Я работал левой что надо, но главное — я работал головой. К примеру, умел из тридцати двух колод составить две и знал их как свои пять пальцев, узнавал по рубашкам. Узор рубашек обязательно должен быть очень сложный, будто тканый. Для профана все такие рубашки одинаковые, но профессионал видит больше. Профессионал из тридцати двух колод составляет две и знает в них каждую карту.
Вот такая колода и лежала на столе, когда мы начали.
Когда же мы кончили, оказалось, что я выиграл изрядную сумму, но у каждого понемногу, чтобы никто не был в обиде.
Крестьяне пожелали мне поскорее выздороветь, и это, верно, помогло. Вечером боль как рукой сняло, только к следующему базарному дню она вновь меня скрутила. Но однажды я прослышал, что на рынке меня прозвали Герман Больная Лапа. Мне это было не по душе, слава мне ни к чему.
Я переключился на другую технику и потом все менял и менял приемы, поэтому много лет мне все сходило с рук. Но не только поэтому, главное, потому, что я человек прилежный.
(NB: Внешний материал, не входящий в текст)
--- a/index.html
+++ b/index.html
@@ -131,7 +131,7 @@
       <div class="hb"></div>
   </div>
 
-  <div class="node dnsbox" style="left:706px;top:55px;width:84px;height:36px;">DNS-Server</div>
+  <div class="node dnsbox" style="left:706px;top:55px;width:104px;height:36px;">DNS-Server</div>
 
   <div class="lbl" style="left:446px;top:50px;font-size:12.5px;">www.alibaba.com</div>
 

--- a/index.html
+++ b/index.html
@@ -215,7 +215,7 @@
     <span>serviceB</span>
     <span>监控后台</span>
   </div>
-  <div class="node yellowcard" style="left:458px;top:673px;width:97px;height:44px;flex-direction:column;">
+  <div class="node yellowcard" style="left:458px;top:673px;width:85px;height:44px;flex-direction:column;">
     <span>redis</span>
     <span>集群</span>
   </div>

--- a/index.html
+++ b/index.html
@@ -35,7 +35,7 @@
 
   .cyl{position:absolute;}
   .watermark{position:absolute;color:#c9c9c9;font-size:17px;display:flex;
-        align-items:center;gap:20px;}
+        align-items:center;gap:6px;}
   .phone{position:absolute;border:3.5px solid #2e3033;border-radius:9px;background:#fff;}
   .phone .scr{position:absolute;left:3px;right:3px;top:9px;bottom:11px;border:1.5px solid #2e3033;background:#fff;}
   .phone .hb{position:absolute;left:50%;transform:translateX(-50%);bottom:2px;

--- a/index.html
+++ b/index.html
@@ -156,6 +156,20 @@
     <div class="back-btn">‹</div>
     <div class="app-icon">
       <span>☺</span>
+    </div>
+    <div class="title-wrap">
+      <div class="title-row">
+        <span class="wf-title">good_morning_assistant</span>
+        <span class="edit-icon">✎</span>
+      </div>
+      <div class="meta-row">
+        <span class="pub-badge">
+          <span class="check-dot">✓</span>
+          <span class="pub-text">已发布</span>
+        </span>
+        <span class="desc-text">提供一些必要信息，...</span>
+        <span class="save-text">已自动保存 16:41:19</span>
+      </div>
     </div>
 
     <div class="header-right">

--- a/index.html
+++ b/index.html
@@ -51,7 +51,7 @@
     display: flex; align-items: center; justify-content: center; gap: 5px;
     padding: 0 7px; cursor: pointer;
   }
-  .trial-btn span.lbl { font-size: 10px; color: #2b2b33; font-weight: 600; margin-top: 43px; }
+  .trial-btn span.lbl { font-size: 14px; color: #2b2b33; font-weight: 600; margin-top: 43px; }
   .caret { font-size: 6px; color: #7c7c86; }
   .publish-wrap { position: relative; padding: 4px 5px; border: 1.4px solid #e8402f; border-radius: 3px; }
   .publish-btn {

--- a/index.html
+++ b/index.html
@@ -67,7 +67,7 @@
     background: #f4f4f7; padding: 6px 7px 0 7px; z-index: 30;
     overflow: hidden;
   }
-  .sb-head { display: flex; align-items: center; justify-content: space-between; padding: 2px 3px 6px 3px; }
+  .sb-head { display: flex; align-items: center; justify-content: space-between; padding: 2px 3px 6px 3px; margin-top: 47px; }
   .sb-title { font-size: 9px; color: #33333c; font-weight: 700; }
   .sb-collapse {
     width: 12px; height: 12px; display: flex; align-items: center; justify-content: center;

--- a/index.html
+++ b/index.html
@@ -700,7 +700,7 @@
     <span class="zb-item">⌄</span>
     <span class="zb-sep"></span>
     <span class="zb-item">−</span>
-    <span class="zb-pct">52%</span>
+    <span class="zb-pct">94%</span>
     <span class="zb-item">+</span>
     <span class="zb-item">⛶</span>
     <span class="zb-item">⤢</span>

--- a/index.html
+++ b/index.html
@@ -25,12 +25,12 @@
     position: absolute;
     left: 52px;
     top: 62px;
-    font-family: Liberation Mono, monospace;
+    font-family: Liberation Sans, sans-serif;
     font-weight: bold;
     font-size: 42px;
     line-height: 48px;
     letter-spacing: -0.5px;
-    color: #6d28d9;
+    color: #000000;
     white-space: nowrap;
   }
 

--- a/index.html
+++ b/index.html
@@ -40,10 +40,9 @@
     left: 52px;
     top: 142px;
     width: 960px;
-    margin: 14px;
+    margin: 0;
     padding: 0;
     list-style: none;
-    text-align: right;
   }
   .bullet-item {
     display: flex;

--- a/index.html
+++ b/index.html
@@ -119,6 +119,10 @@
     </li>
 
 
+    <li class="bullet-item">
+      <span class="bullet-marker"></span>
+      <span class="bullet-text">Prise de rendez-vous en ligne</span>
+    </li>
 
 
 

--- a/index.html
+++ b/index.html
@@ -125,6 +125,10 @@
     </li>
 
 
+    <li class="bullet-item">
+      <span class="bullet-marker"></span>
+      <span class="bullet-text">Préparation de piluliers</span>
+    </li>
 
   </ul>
Ты тоже прилежный, и я это уважаю. Не будь я прилежным, не выдержать бы мне при такой конкуренции восемь лет. Все восемь лет я начинал свой трудовой день в девять. Жил я в гостиницах не слишком дорогих, но и не слишком дешевых — в средних. В девять мне приносили завтрак. Я съедал его в постели, а кончив, переворачивал поднос и начинал тренировку. Все известные приемы я отрабатывал так тщательно, будто проделывал их впервые. Восемь лет подряд ежедневно по шесть часов. Нет, никто не может сказать, что я свои деньги на улице подобрал. И ты это подчеркни, когда мои мемуары писать будешь. Народ теперь — особенно молодые — ничего в таких делах не смыслит. Думают, все легко дается, как в ковбойских фильмах. Смотрел я эти фильмы ради интереса, так вот послушай: карточный король есть чуть не в каждом, и он выигрывает, пока его не прирежут или не пристрелят, потому что чужое добро впрок не идет. Но обращаю твое внимание: парни эти никогда не тренируются. Как же верить таким фильмам, когда ты сам профессиональный игрок? Меня от этого с души воротит. Если уж нужно искусство, то пусть будет без вранья. Я потому и в театр не хожу. Да еще потому, что многих актеров знавал. Как представлю себе, что те, кого я знаю, короля или ковбоя играют, а то еще, чего доброго, игрока, так…
Нет, театр — это не жизнь, вот цирк — дело другое, туда я и теперь еще заглядываю, там видно работу.
В комнату «Красный Октябрь» пришли посетители. Но пришли они не с цветами и не с яблоками в папиросной бумажке, а со своими соображениями.
Ангельхоф и Вёльшов, Старый Фриц, навестили Квази Рика, чтобы сообщить, что ему нельзя больше оставаться в общежитии. Они детально обсудили этот вопрос, заявили они, и выработали единое мнение.
Когда они вошли, Якоб и Роберт учили латынь, а Трулезанд мастерил для Квази маленький пюпитр. И вот по одну сторону постели больного стоят трое друзей, а по другую — Вёльшов и Ангельхоф. Квази молча переводит взгляд с одного на другого.